(AVAILABLE DATA Opens)

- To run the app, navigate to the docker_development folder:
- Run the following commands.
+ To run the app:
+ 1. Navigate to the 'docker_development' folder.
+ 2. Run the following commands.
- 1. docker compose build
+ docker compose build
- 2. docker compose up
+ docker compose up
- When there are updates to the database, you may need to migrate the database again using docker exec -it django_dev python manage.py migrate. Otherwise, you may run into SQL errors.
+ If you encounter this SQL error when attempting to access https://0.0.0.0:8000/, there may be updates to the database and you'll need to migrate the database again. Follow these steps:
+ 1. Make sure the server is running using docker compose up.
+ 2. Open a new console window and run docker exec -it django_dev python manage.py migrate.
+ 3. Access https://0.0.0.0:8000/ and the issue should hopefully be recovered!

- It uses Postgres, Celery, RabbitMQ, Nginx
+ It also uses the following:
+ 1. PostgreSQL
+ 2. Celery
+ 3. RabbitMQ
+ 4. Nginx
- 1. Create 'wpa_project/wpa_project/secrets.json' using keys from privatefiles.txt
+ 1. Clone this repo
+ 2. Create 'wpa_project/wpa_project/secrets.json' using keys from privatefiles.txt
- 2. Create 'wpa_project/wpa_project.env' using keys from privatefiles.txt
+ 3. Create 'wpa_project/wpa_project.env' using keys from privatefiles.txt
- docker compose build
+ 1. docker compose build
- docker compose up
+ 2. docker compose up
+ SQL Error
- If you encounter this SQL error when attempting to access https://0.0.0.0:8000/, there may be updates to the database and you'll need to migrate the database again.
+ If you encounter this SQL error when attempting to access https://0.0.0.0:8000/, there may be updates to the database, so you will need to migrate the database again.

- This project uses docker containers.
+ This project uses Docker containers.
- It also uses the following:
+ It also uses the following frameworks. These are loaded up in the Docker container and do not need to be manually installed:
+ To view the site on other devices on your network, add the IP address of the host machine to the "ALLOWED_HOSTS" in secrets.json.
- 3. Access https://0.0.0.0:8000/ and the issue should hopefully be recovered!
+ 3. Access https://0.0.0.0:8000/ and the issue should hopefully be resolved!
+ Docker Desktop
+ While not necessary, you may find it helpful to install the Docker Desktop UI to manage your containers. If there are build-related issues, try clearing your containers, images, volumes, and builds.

(AVAILABLE DATA Closes)
(AVAILABLE DATA Opens)

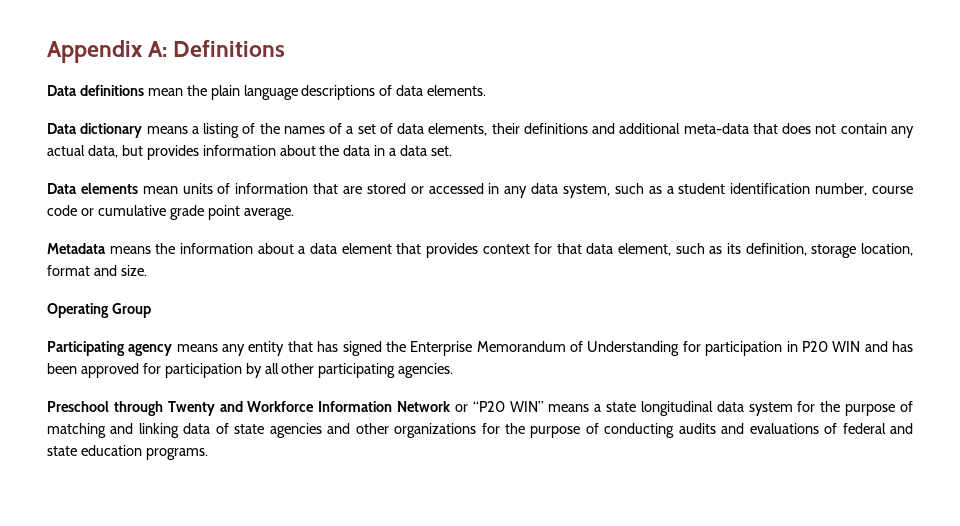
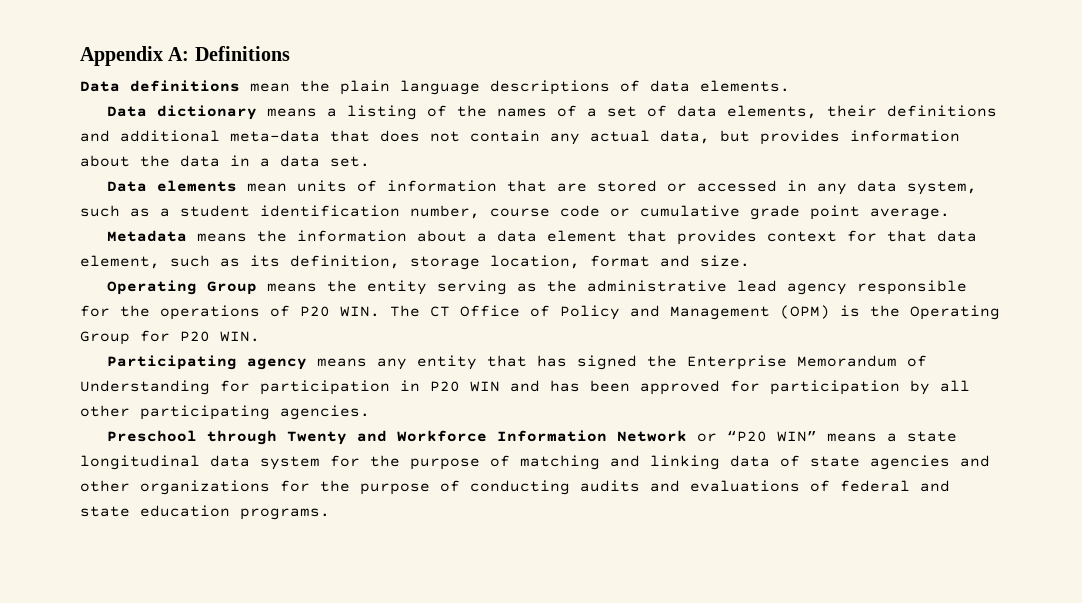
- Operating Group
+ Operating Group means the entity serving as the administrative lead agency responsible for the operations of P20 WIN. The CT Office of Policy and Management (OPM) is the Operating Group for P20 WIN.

(AVAILABLE DATA Closes)
(AVAILABLE DATA Opens)

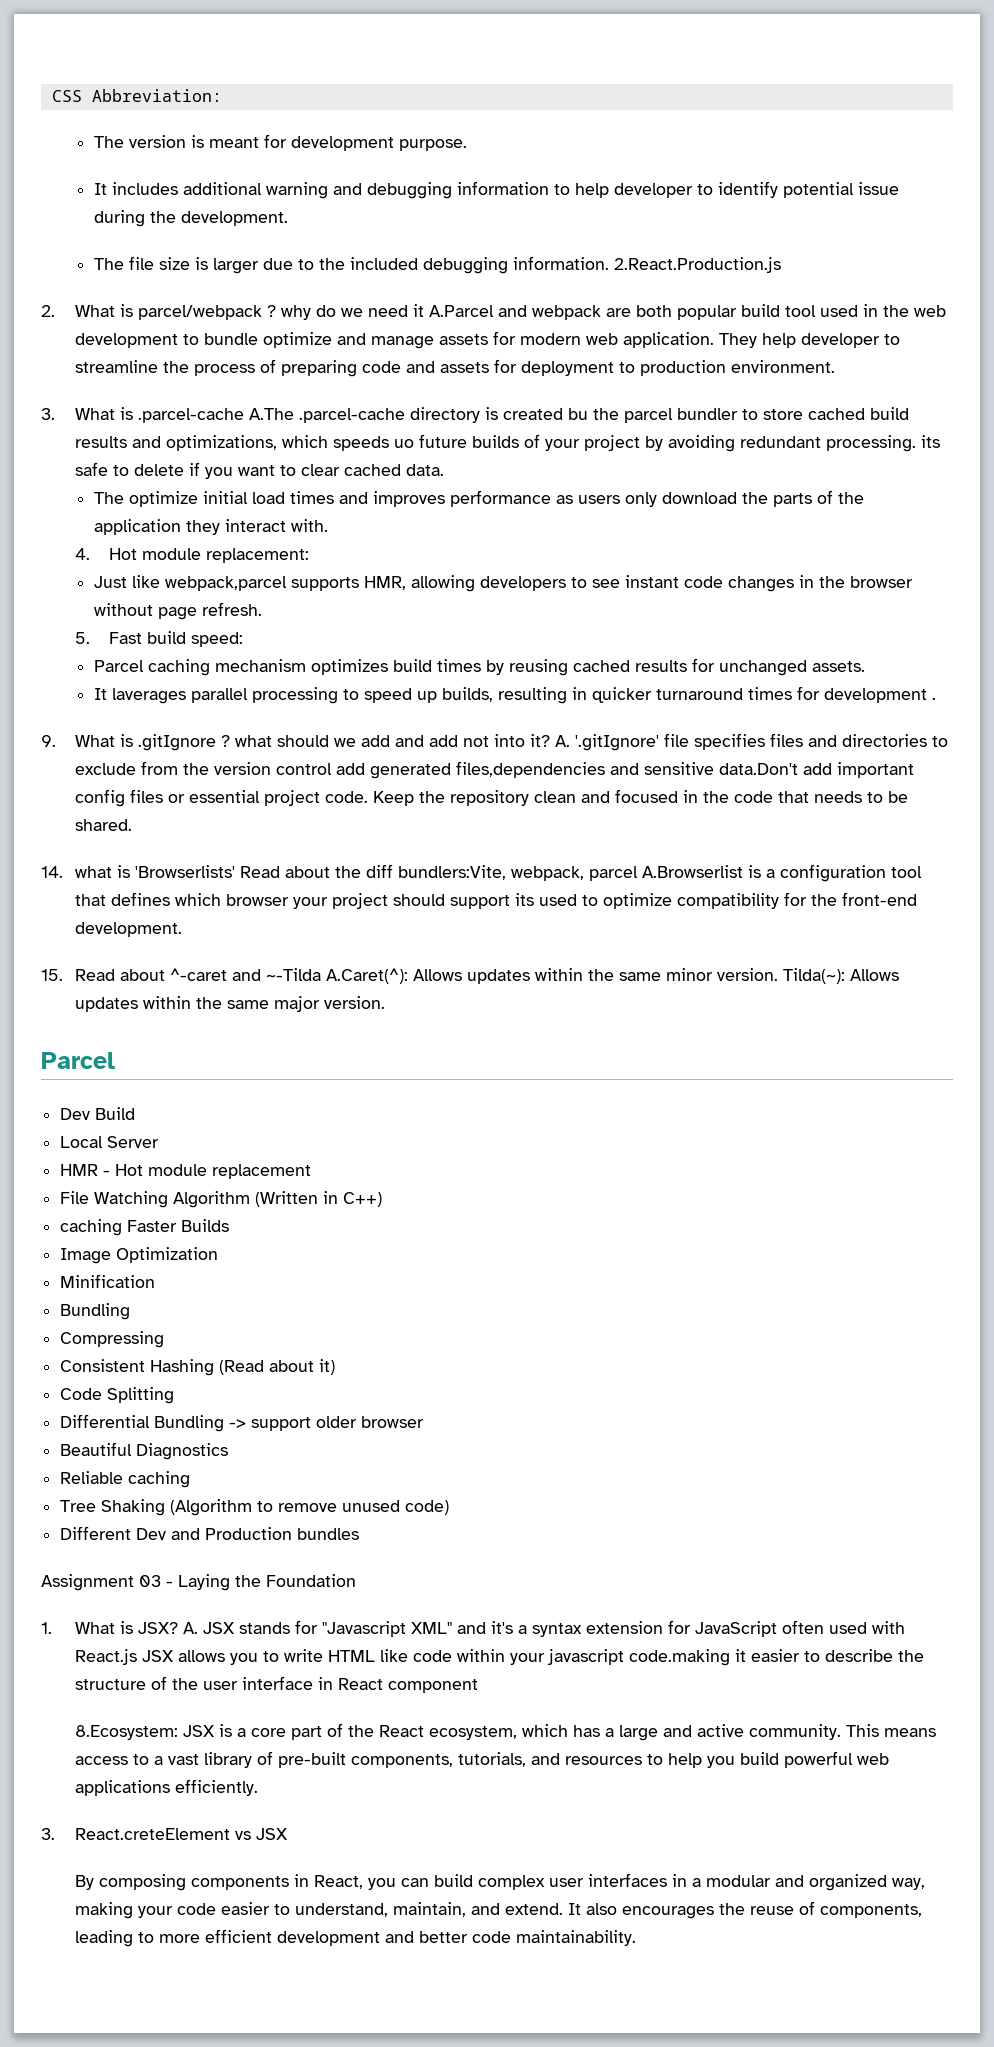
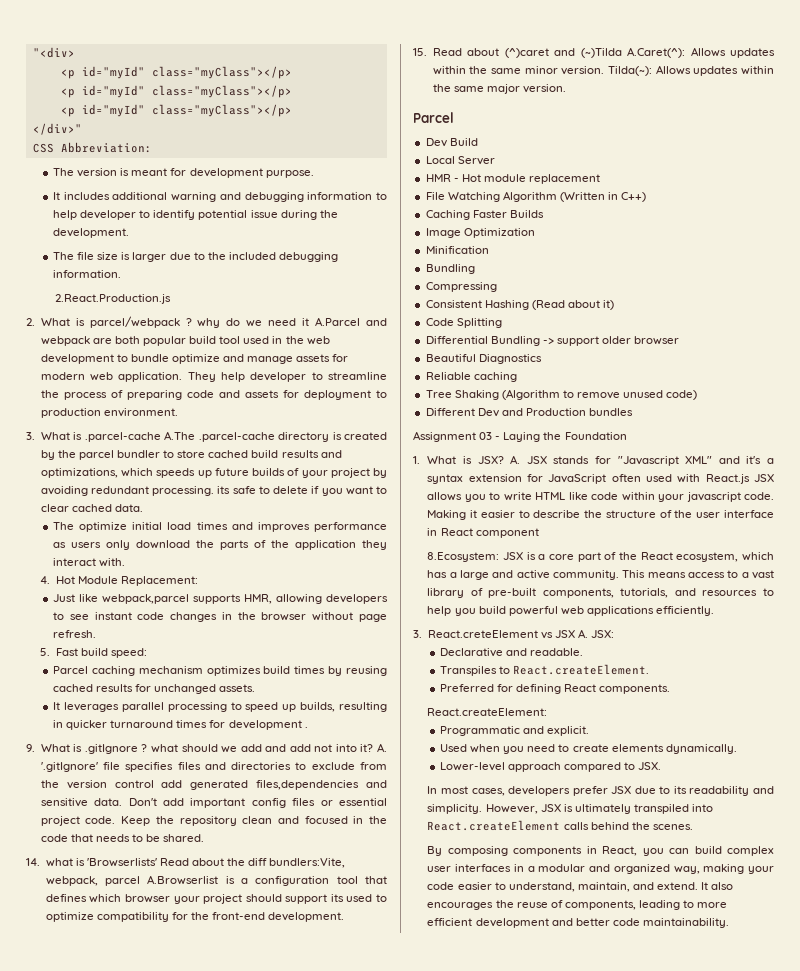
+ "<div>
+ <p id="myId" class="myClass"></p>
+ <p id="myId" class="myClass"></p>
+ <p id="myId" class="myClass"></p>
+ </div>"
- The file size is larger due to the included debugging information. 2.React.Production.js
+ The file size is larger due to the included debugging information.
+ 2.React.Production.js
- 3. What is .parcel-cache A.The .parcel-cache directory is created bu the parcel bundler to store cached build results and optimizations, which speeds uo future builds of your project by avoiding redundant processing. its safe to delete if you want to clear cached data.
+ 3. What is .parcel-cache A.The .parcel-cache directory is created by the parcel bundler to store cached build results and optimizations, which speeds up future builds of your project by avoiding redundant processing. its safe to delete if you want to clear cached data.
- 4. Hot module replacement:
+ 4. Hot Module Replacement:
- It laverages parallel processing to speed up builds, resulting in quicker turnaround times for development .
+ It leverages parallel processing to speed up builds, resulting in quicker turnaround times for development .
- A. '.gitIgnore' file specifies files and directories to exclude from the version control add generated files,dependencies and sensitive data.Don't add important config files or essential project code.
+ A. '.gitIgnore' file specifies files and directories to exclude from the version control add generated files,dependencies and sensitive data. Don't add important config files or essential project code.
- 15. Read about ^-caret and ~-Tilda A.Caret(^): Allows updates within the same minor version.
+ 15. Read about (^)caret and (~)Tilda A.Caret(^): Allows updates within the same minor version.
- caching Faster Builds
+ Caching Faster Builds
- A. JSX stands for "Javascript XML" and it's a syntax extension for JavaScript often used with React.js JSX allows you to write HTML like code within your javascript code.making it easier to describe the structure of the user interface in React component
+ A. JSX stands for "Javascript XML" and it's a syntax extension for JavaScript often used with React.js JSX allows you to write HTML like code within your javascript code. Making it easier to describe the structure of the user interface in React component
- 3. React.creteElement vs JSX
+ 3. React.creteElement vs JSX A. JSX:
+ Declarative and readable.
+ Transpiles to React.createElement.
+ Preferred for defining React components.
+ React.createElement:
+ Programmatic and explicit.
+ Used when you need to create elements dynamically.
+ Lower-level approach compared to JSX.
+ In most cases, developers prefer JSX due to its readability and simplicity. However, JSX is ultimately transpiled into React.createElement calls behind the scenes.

(AVAILABLE DATA Closes)

WHAT THE TASK REQUIRES: Of the lines above, copy each that contains "safe".

ANSWER SPACE:
- 3. What is .parcel-cache A.The .parcel-cache directory is created bu the parcel bundler to store cached build results and optimizations, which speeds uo future builds of your project by avoiding redundant processing. its safe to delete if you want to clear cached data.
+ 3. What is .parcel-cache A.The .parcel-cache directory is created by the parcel bundler to store cached build results and optimizations, which speeds up future builds of your project by avoiding redundant processing. its safe to delete if you want to clear cached data.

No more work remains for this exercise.